TASK INSTRUCTIONS:
All of the data below should be printed again exactly, pictures excluded.

[Opening INPUT FOR THIS TASK section]

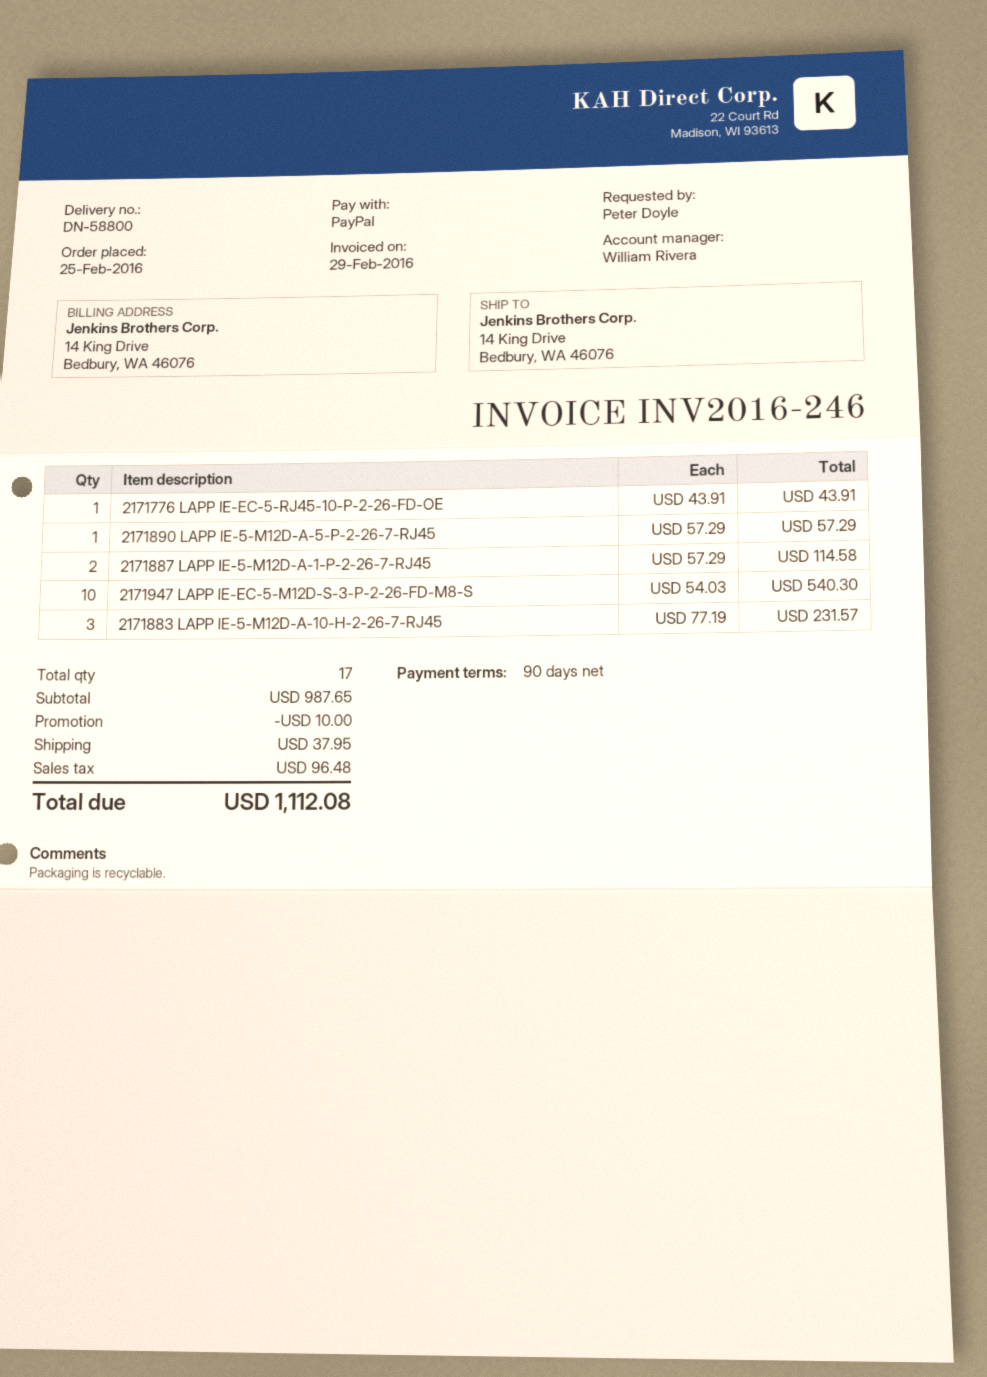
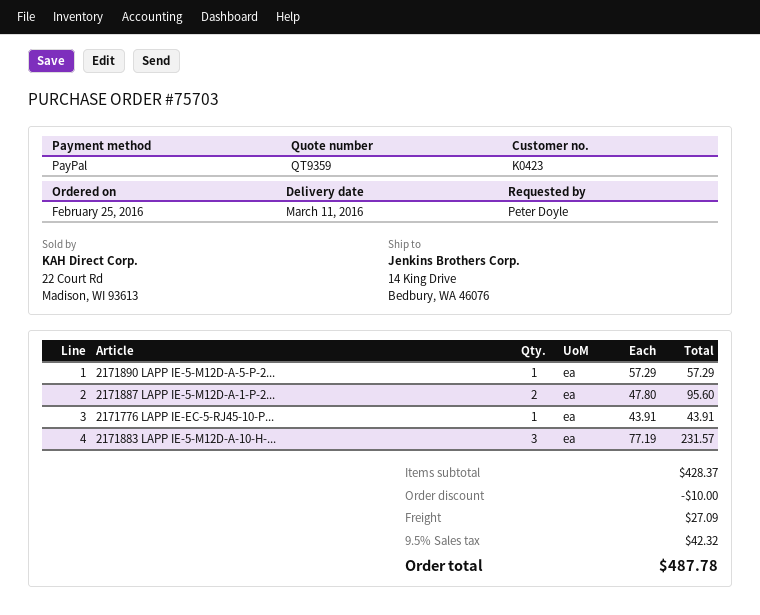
2171887 LAPP IE-5-M12D-A-1-P-2-26-7-RJ45: 2 x 57.29 = 114.58 -> 2 x 47.80 = 95.60
2171947 LAPP IE-EC-5-M12D-S-3-P-2-26-FD-M8-S: 10 x 54.03 = 540.30 -> none
subtotal: 987.65 -> 428.37
shipping: 37.95 -> 27.09
tax: 96.48 -> 42.32
total: 1112.08 -> 487.78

[Closing INPUT FOR THIS TASK section]

WRITTEN RESPONSE:
2171887 LAPP IE-5-M12D-A-1-P-2-26-7-RJ45: 2 x 57.29 = 114.58 -> 2 x 47.80 = 95.60
2171947 LAPP IE-EC-5-M12D-S-3-P-2-26-FD-M8-S: 10 x 54.03 = 540.30 -> none
subtotal: 987.65 -> 428.37
shipping: 37.95 -> 27.09
tax: 96.48 -> 42.32
total: 1112.08 -> 487.78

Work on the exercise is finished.